Jason pushed the mission and Gillian from his mind, and returned to the puzzle of his designer shoes. Santoni. That was it. He toed them off and fell back on the bed. His glasses nodded up off the bridge of his nose and banged him on the forehead; he took them off and laid them on the mattress at arm's length.
The world blurred. Nothing too extreme. He could still see the checkerboard pattern in the ceiling although the texture of each panel had smoothed to nothing. His eyes swiveled, traversing the room; he could see the rectangle of door (but not the knob), a stack of entertainment equipment (but they melted into one solid rectangle of black plastic), a picture on the wall that he knew was of a sailboat on the ocean (but could only make out a light blotch which was the sail, and a dark blotch that was the water). He turned his head and looked at the clock next to the bed. He could see the glowing red numbers. If he squinted, just a little bit, he could read them: 12:43 A.M. Nope, not so
bad. Not really.
"Fuck you, Madeline!"
The epithet spewed forth with hatred and spit, emerging from the bottom of his
diaphragm without conscious volition. Jason was shocked that he'd yelled, and then shocked at the burning anger in his breast. He turned on his side and hammered the bed with a fist, again and again, making his glasses jump and skitter to the edge and fall off. He heard the soft thump when they hit the carpet. He stopped abusing his mattress, curled his legs up, and covered his head with his bent arm as if he could somehow stop or hide the sudden pounding tears.
"I don't -- I don't want to be my brother," he gasped, and tensed, holding his breath until the ache of his clenched muscles killed the urge to sob.
_._._._._._._._._._
A week later, Nikita called Jason to her glass box.
She leaned against the railing, her back to the glass panes. Jason felt exposed, as if all of Section One stared at him along with Nikita.

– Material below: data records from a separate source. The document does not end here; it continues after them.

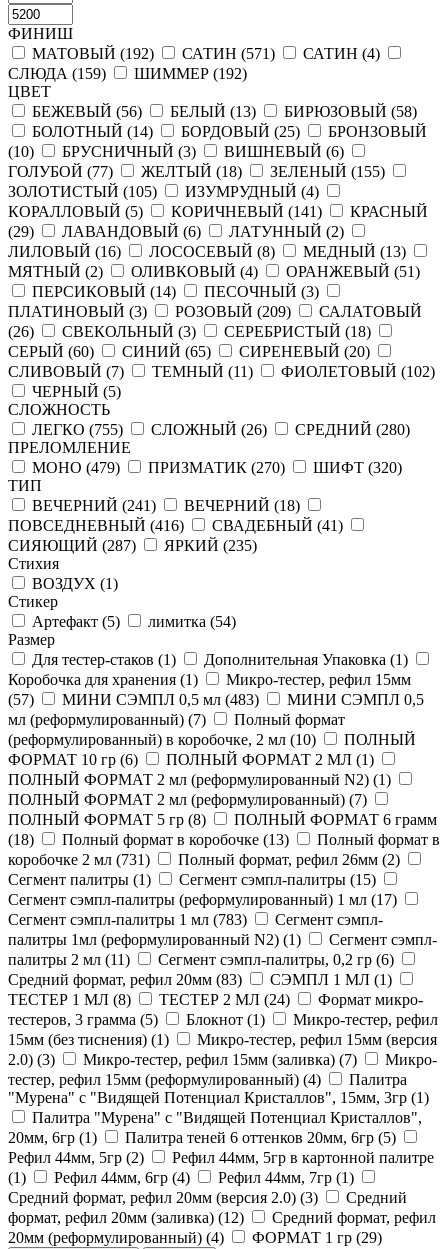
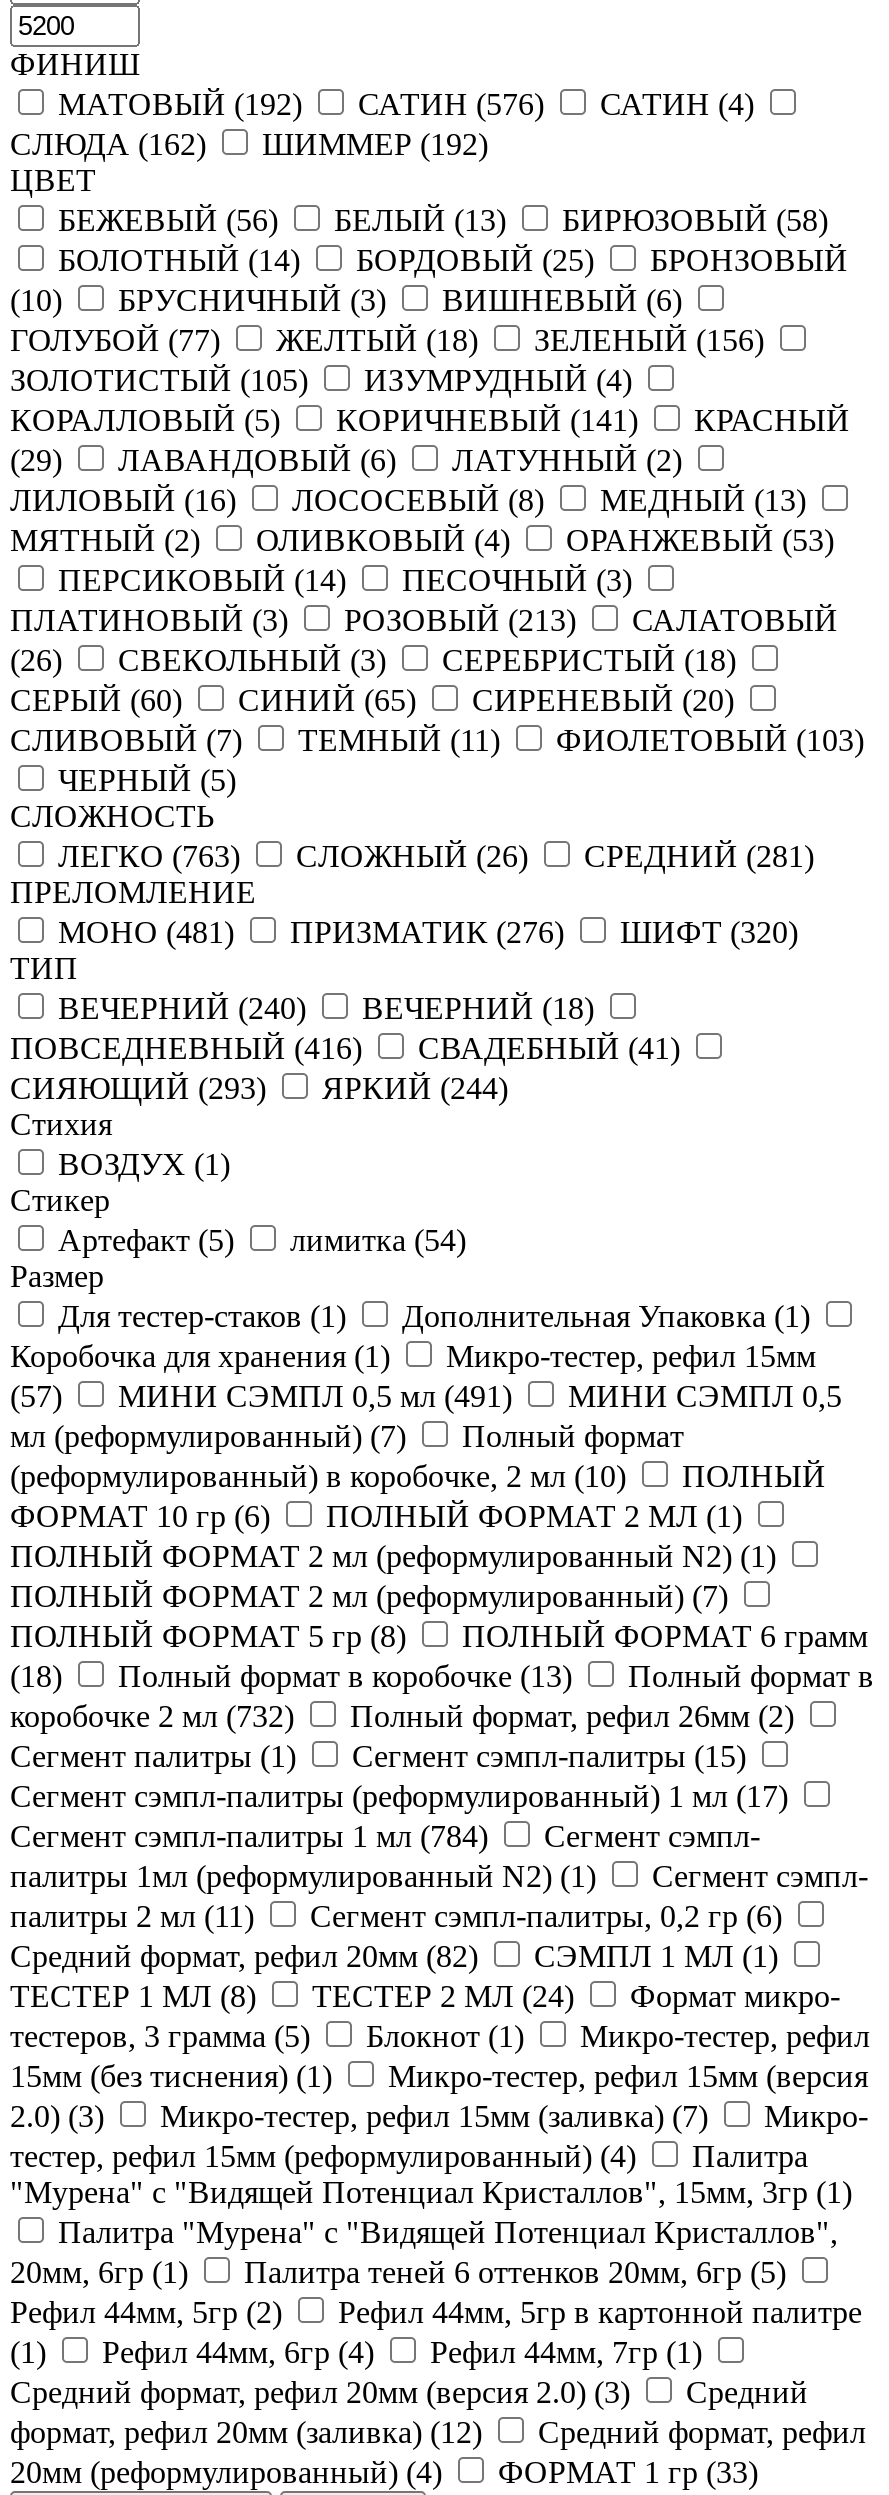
- МАТОВЫЙ (192) САТИН (571) САТИН (4)
+ МАТОВЫЙ (192) САТИН (576) САТИН (4)

- СЛЮДА (159) ШИММЕР (192)
+ СЛЮДА (162) ШИММЕР (192)

- ГОЛУБОЙ (77) ЖЕЛТЫЙ (18) ЗЕЛЕНЫЙ (155)
+ ГОЛУБОЙ (77) ЖЕЛТЫЙ (18) ЗЕЛЕНЫЙ (156)

- МЯТНЫЙ (2) ОЛИВКОВЫЙ (4) ОРАНЖЕВЫЙ (51)
+ МЯТНЫЙ (2) ОЛИВКОВЫЙ (4) ОРАНЖЕВЫЙ (53)

- ПЛАТИНОВЫЙ (3) РОЗОВЫЙ (209) САЛАТОВЫЙ
+ ПЛАТИНОВЫЙ (3) РОЗОВЫЙ (213) САЛАТОВЫЙ

- СЛИВОВЫЙ (7) ТЕМНЫЙ (11) ФИОЛЕТОВЫЙ (102)
+ СЛИВОВЫЙ (7) ТЕМНЫЙ (11) ФИОЛЕТОВЫЙ (103)

- ЛЕГКО (755)
+ ЛЕГКО (763)

- СРЕДНИЙ (280)
+ СРЕДНИЙ (281)

- МОНО (479)
+ МОНО (481)

- ПРИЗМАТИК (270)
+ ПРИЗМАТИК (276)

- ВЕЧЕРНИЙ (241) ВЕЧЕРНИЙ (18)
+ ВЕЧЕРНИЙ (240) ВЕЧЕРНИЙ (18)

- СИЯЮЩИЙ (287)
+ СИЯЮЩИЙ (293)

- ЯРКИЙ (235)
+ ЯРКИЙ (244)

- (57) МИНИ СЭМПЛ 0,5 мл (483) МИНИ СЭМПЛ 0,5
+ (57) МИНИ СЭМПЛ 0,5 мл (491) МИНИ СЭМПЛ 0,5

- коробочке 2 мл (731) Полный формат, рефил 26мм (2)
+ коробочке 2 мл (732) Полный формат, рефил 26мм (2)

- Сегмент сэмпл-палитры 1 мл (783)
+ Сегмент сэмпл-палитры 1 мл (784)

- Средний формат, рефил 20мм (83)
+ Средний формат, рефил 20мм (82)

- 20мм (реформулированный) (4) ФОРМАТ 1 гр (29)
+ 20мм (реформулированный) (4) ФОРМАТ 1 гр (33)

"Jason. I was worried about you."
He shoved his hands deep in his pockets and bore her examination of him. This time, he guessed she wasn't looking for traces of his brother in him, but for the obvious signs of stress, neglect, incompetence. He'd seen his reflection in the bathroom mirror this morning. Hair, with a mind of its own. Stubble. Dark circles. Wrinkled clothes.
"I, uh, I think I'm comin' down with somethin'. A cold, maybe."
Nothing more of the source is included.